Investment Implications
- Alignment and liquidity: Equity‑heavy pay and no cash STI in 2023–2024 reflect liquidity preservation and put more pay at risk; 2024 option awards introduce upside leverage and potential future selling pressure around single‑year vest dates.
- Governance checks amid control: Dual executive/board roles in a controlled company can raise independence concerns; independent Audit and Compensation Committees, a Lead Independent Director, trading/pledging restrictions, and a clawback policy mitigate some risks.

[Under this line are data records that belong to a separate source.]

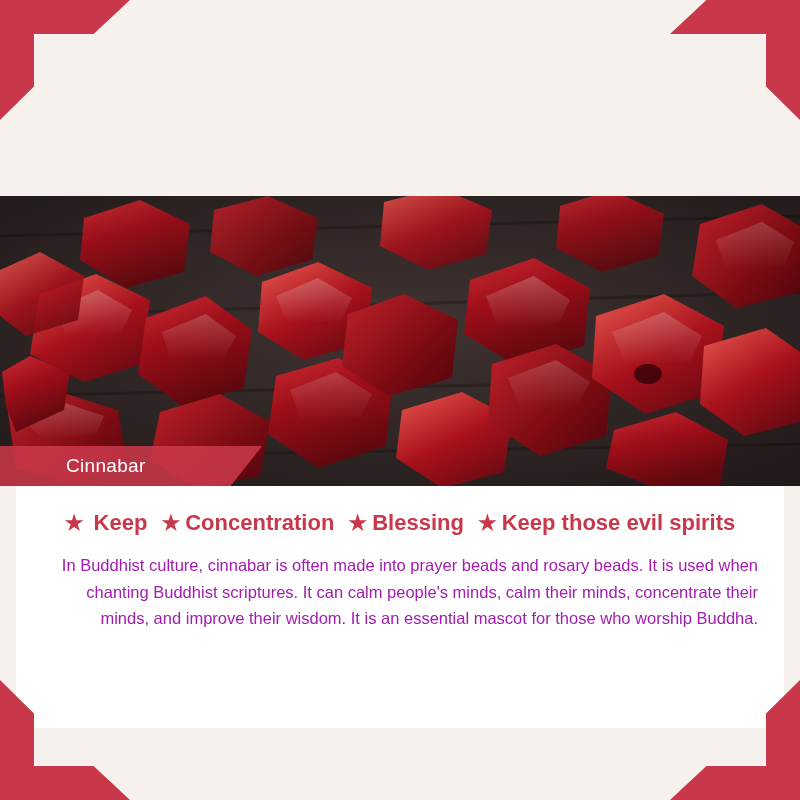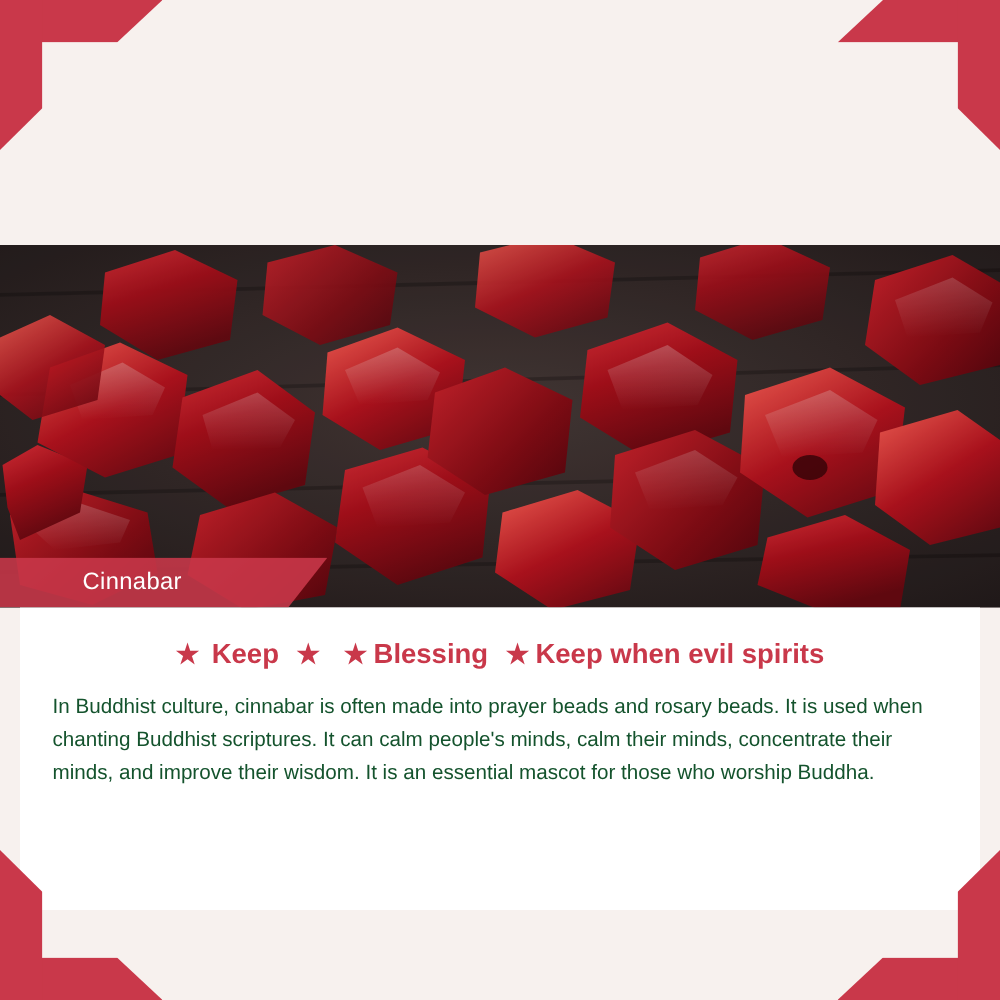"Concentration" span { html: none -> <span>Concentration</span> }
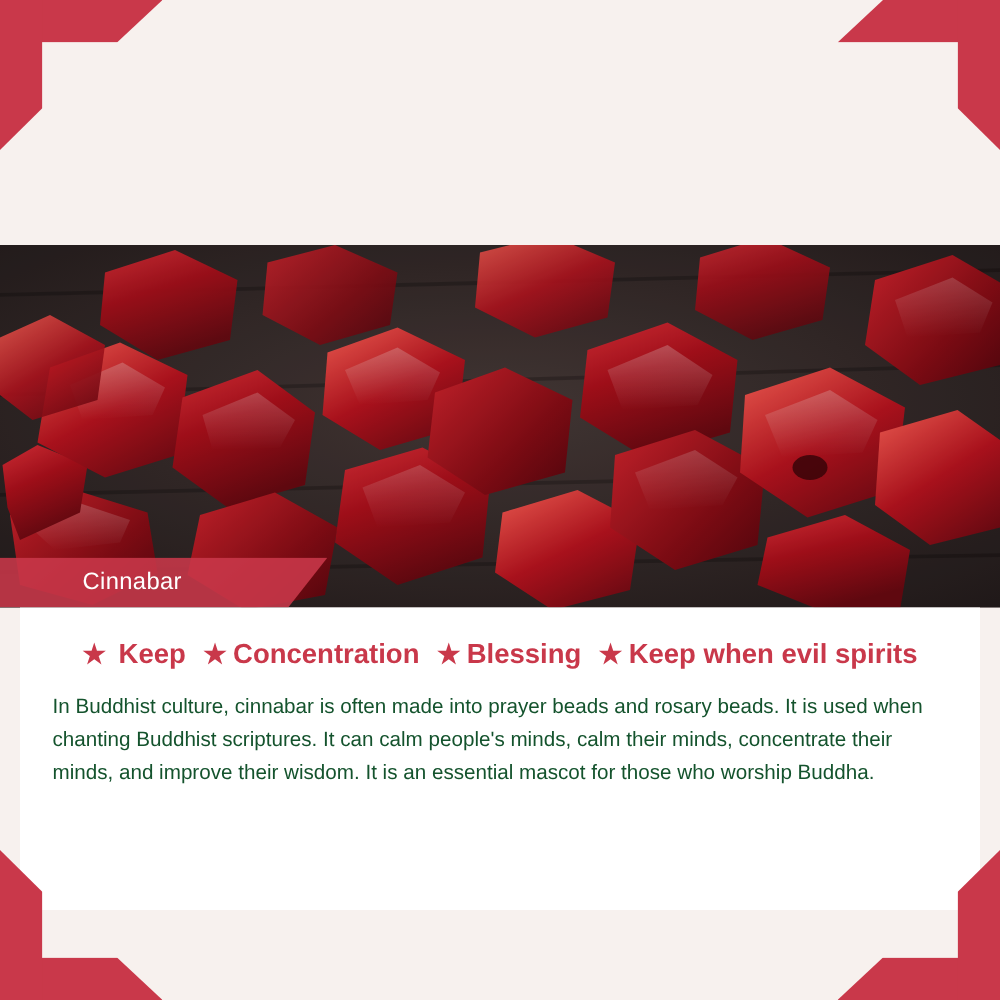"Keep when evil spirits" span { text: when -> those }
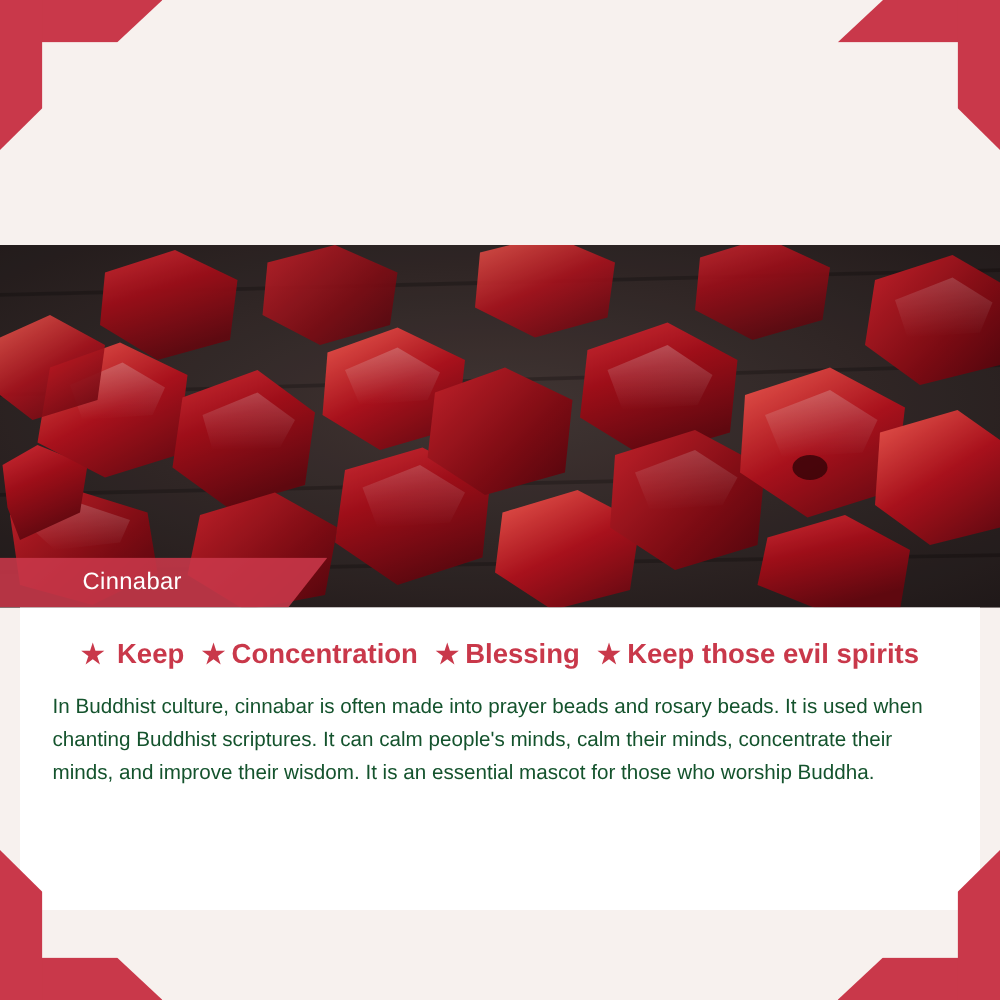"In Buddhist culture, cinnabar is" .desc { color: #14532d -> #a21caf; text-align: left -> right }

- Vesting overhang/trading signals: Multiple RSU/PRSU tranches vest in 2025–2026 (and through 2027), creating periodic supply windows; monitor Form 4s for net share settlements/sales around vest dates.
- CIC economics: With no cash severance multiple and equity limited in value at current baselines, CIC‑related payout sensitivity is primarily from equity acceleration; 2024 year‑end estimate was ~$139k.
- Performance headwinds: Continued net losses and subdued TSR context suggest pay decisions are conservative; sustained improvement in cinema fundamentals and asset monetization (e.g., Cannon Park sale proceeds earmarked for debt reduction) are catalysts to watch alongside incentive vesting and plan share reserve usage.